Here are a few more statistics on the state of health care in the United States:
  • The latest Gallup-Healthways Well-Being Index, which shows that 63.1% of adults in the U.S. were either overweight or obese in 2009[ii].  By comparison, only 44.8 percent of the population was overweight or obese in the period from 1960-1962.
  • While the United States has the most expensive health care system in the world, it isn’t the best.  The World Health Organization (WHO) recently rated America thirty-seventh in the world, in between Costa Rica (36th) and Slovenia (38th)[iii].  Most expensive doesn’t necessarily meant best.
  • If you think that things have changed since the WHO rankings in 2000, think again.  In a 2007 ranking of eight developed countries, the United States came in last.[iv]
  • About three-fourths of all Americans die from preventable degenerative diseases including heart disease, cancer and diabetes.[v]
  • Obesity is growing faster than any other public health issue in the United States. About, 31 percent of Americans are considered obese and, if current trends continue, more than 100 million U.S. adults — or 43 percent of the population — will be considered obese by 2018. Over the same period, obesity could add $344 billion to the nation's annual healthcare costs and account for more than 21 percent of healthcare spending.[vi]
  • Only 31 percent of adults over age 18 engage in regular physical activity (three or more sessions per week of at least 20 minutes each).
Diabetes, high blood pressure, heart disease and cancer are, for the most part, life-style diseases.  Ten years ago Jan Breslow, M.D., the then president of the American Heart Association wrote that, "Progress in reducing deaths from coronary heart disease is threatened by alarming increases in obesity, physical inactivity and cigarette smoking as well as the aging of the population.”   Over the past ten years obesity has increased, physical activity has decreased and the population has gotten older.  The only bright spot is smoking.  Smokers comprised 24.6 percent of the adult population in 1995 and only 20.8 percent in 2006.

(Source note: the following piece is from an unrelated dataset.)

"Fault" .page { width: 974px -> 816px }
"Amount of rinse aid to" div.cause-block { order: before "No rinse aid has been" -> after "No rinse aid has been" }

If the above aren’t enough, statistics in a July, 2000 issue of the Journal of the American Medical Association indicated the risk of relying on traditional health care.  The article noted that medical errors are the third leading cause of death in the United States, following heart disease and cancer.  More than 250,000 people die each year in the United States due to medical error including:
  • 106,000 from the adverse effects of medication,
  • 80,000 from infections they get while in hospital,
  • 20,000 from non-medication errors in hospital,
  • 12,000 from unnecessary surgery, and
  • 7,000 from medication errors in hospital.
While health care professionals had made wonderful advances in responding to acute trauma it hasn’t been effective in treating chronic diseases.  However, it may not be completely rational to expect health care professionals to cure life-style issues like heart-disease, cancer or diabetes when most Americans don’t eat right, exercise or manage stress.

According to the groundbreaking medical report Death by Medicine, published in 2003 by Drs. Gary Null, Carolyn Dean, Martin Feldman, Debora Rasio and Dorothy Smith, 783,936 people in the United States die every year from conventional medicine mistakes. That's the equivalent of six jumbo jet crashes a day for an entire year.  If that is what illness care does, then we need wellness care.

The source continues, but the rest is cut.